Elbette bunun beraberinde getirdiği tartışmalar var: "Bir yapay zeka karakter, insana özgü duyguları perdeye yansıtabilir mi?" sorusu sıkça soruluyor. Ama sinema tarihi boyunca her yeni teknoloji, sesli filmlerden dijital efektlere kadar, başlangıçta kuşkuyla karşılandı, sonrasında ise anlatım olanaklarını zenginleştirdi. Bu nedenle Tilly'nin ortaya çıkışı oyuncuların yerine geçmekten çok sinemada yeni ifade biçimlerinin öncüsü olabilir. Nasıl ki animasyon sinemaya farklı ufuklar açtıysa, Tilly de hikâye anlatımına yepyeni bir boyut kazandırabilir.

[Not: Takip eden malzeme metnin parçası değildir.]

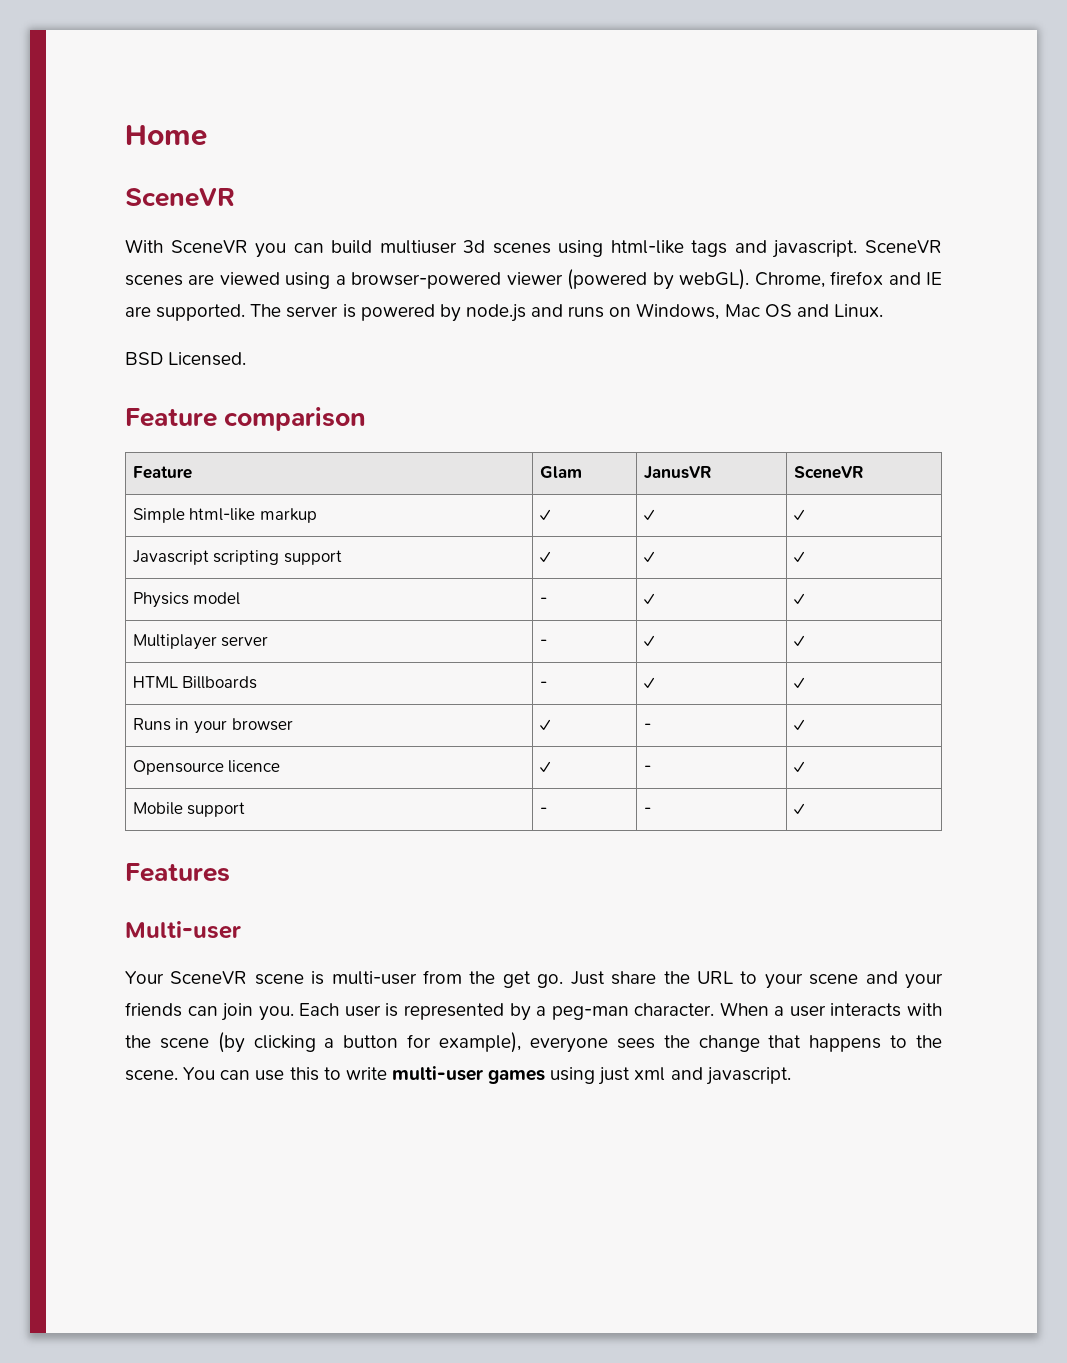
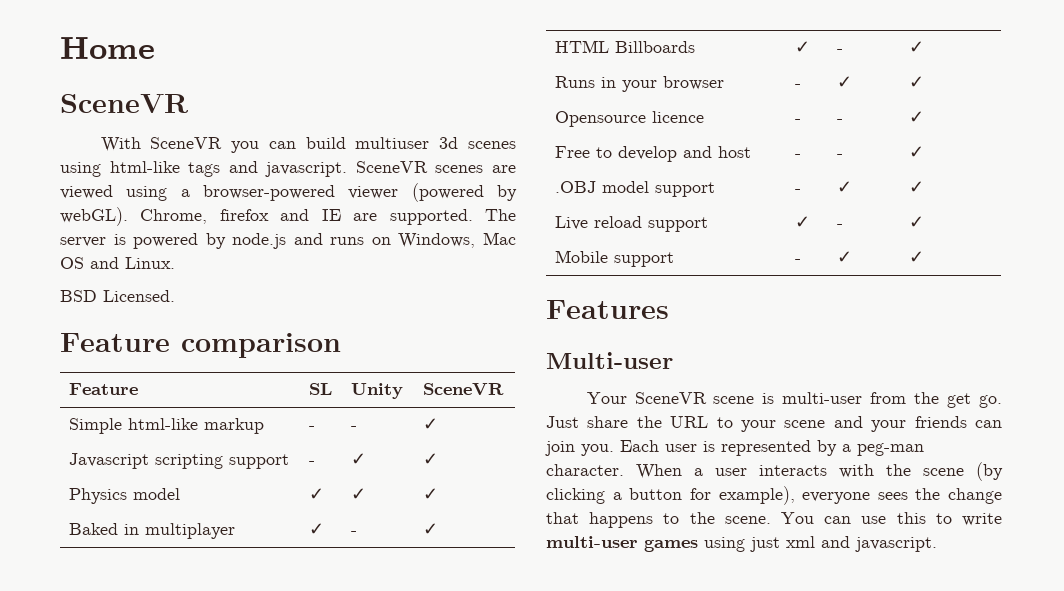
- Feature | Glam | JanusVR | SceneVR
+ Feature | SL | Unity | SceneVR
- Simple html-like markup | ✓ | ✓ | ✓
+ Simple html-like markup | - | - | ✓
- Javascript scripting support | ✓ | ✓ | ✓
+ Javascript scripting support | - | ✓ | ✓
- Physics model | - | ✓ | ✓
- Multiplayer server | - | ✓ | ✓
+ Physics model | ✓ | ✓ | ✓
+ Baked in multiplayer | ✓ | - | ✓
- HTML Billboards | - | ✓ | ✓
+ HTML Billboards | ✓ | - | ✓
- Runs in your browser | ✓ | - | ✓
- Opensource licence | ✓ | - | ✓
+ Runs in your browser | - | ✓ | ✓
+ Opensource licence | - | - | ✓
+ Free to develop and host | - | - | ✓
+ .OBJ model support | - | ✓ | ✓
+ Live reload support | ✓ | - | ✓
- Mobile support | - | - | ✓
+ Mobile support | - | ✓ | ✓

Oyuncuların kaygı duyması saygıyla karşılanabilir, çünkü yeni bir teknoloji her zaman mevcut iş yapış biçimlerini dönüştürür. Ancak bence bu korkunun yerini fırsat bilincine bırakması gerekiyor. Tilly örneğinde gördüğümüz gibi yapay zekâ sinema oyuncularının 'yerine geçmekten' çok, onların yanında yeni anlatım olanakları sunan araçlar olabilir. Bir yapımda gerçek bir oyuncunun duygusal yoğunluğu ile yapay zekânın esnekliği birleştiğinde, bambaşka bir sinema dili doğabilir.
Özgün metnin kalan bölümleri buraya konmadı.